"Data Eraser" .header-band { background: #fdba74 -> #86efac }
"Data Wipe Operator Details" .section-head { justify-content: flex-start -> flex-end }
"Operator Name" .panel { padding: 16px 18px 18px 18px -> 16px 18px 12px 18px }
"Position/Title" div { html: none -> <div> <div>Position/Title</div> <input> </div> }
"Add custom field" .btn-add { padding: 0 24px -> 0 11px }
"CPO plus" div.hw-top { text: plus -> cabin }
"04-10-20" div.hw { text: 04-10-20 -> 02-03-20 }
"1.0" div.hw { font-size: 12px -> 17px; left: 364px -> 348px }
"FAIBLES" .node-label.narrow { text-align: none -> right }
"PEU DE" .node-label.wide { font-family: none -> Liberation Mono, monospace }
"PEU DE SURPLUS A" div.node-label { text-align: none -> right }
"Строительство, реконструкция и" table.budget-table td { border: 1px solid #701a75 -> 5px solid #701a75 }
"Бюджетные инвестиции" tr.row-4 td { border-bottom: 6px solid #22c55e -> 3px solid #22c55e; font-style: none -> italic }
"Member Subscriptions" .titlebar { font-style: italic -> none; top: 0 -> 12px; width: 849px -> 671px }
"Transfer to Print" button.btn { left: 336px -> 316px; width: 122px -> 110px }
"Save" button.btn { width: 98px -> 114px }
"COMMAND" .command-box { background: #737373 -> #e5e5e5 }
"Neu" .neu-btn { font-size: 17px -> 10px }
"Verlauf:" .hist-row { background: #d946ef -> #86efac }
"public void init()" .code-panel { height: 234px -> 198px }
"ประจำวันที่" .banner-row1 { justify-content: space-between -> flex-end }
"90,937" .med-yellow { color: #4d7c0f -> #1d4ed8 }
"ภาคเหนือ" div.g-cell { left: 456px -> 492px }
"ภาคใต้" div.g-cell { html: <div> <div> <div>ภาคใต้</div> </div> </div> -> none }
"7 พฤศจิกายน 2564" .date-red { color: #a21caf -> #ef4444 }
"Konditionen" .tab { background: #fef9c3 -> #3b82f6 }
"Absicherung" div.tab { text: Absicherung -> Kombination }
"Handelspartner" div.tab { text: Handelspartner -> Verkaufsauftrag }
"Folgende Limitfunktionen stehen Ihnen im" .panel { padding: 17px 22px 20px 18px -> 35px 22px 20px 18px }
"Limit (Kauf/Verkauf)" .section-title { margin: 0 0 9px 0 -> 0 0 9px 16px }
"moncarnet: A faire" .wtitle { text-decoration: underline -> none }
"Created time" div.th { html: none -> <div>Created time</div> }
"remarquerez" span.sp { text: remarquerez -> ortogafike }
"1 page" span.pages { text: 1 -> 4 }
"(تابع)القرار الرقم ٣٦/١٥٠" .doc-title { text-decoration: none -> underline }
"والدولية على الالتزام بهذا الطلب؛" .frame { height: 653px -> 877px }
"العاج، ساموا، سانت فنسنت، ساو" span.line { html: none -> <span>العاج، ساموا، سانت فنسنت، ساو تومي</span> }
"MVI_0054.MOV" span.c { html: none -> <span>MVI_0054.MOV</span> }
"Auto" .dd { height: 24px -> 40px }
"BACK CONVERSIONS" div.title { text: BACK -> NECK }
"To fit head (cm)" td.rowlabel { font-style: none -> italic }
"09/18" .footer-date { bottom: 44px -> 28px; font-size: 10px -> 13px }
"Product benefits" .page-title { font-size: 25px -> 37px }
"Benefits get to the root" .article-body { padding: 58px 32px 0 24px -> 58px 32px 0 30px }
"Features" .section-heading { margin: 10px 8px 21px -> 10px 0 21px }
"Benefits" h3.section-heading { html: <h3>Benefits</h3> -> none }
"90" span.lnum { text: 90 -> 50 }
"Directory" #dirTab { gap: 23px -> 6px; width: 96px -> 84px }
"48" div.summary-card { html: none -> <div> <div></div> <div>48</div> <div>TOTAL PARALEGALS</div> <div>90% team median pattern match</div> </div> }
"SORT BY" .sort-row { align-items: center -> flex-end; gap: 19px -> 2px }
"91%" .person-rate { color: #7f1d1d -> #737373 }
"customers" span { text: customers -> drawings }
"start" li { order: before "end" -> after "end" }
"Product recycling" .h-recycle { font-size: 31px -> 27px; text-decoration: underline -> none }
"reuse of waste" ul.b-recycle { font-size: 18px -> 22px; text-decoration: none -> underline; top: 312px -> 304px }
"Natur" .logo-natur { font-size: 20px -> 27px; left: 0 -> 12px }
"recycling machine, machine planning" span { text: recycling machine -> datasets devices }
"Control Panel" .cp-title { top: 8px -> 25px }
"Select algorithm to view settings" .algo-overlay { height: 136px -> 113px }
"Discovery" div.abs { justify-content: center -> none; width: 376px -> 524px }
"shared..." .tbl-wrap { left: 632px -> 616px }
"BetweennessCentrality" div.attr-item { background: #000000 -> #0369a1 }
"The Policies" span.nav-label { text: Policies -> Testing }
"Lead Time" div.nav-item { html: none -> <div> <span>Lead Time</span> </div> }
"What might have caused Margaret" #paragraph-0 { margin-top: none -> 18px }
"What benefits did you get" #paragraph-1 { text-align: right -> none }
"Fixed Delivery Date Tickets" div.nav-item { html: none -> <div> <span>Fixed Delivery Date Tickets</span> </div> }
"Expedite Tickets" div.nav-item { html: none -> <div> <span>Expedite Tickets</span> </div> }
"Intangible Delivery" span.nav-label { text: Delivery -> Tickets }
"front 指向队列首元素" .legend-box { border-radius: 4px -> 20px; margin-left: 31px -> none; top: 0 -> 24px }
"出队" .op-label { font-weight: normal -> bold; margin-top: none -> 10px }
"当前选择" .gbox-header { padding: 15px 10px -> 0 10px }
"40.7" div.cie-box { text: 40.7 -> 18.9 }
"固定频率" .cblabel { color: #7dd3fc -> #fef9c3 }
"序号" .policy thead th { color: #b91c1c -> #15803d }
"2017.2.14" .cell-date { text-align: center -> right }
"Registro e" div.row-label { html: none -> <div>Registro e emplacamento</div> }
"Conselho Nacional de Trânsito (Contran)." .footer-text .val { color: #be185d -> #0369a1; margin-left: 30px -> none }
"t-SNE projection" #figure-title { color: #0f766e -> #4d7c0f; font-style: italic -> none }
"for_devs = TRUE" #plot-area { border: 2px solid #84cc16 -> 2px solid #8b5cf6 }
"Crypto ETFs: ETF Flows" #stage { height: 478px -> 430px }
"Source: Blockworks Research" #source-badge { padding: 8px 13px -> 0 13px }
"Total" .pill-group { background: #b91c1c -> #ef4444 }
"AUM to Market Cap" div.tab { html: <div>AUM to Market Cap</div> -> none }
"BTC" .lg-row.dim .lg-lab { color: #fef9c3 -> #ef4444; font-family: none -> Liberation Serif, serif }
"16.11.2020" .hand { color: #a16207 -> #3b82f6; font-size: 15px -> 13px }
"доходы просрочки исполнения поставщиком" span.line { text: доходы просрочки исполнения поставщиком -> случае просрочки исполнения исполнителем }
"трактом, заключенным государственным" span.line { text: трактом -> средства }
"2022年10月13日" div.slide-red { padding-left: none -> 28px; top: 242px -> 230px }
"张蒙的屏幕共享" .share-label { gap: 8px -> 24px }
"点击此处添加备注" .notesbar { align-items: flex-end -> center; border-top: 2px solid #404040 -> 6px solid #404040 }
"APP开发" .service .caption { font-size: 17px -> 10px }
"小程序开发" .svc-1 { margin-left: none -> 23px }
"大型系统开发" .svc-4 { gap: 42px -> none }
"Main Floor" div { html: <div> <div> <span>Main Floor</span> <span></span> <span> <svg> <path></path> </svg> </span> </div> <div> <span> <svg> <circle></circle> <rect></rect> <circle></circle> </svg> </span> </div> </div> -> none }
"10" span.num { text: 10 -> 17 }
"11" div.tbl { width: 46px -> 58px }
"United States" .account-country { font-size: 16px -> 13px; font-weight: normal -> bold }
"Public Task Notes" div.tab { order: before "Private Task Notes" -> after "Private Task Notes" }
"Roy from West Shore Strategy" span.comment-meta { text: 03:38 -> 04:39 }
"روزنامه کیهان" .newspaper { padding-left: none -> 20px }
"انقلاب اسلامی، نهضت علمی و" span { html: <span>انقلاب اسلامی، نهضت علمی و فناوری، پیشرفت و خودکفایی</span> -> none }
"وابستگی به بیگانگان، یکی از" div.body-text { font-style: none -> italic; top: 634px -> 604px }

++++++++++++++++++++

Exercise description: What is needed is an exact copy of the lines above, from the one containing "gap: 23px ->" through the one containing "font-size: 18px ->", with nothing added.

Reply:
"Directory" #dirTab { gap: 23px -> 6px; width: 96px -> 84px }
"48" div.summary-card { html: none -> <div> <div></div> <div>48</div> <div>TOTAL PARALEGALS</div> <div>90% team median pattern match</div> </div> }
"SORT BY" .sort-row { align-items: center -> flex-end; gap: 19px -> 2px }
"91%" .person-rate { color: #7f1d1d -> #737373 }
"customers" span { text: customers -> drawings }
"start" li { order: before "end" -> after "end" }
"Product recycling" .h-recycle { font-size: 31px -> 27px; text-decoration: underline -> none }
"reuse of waste" ul.b-recycle { font-size: 18px -> 22px; text-decoration: none -> underline; top: 312px -> 304px }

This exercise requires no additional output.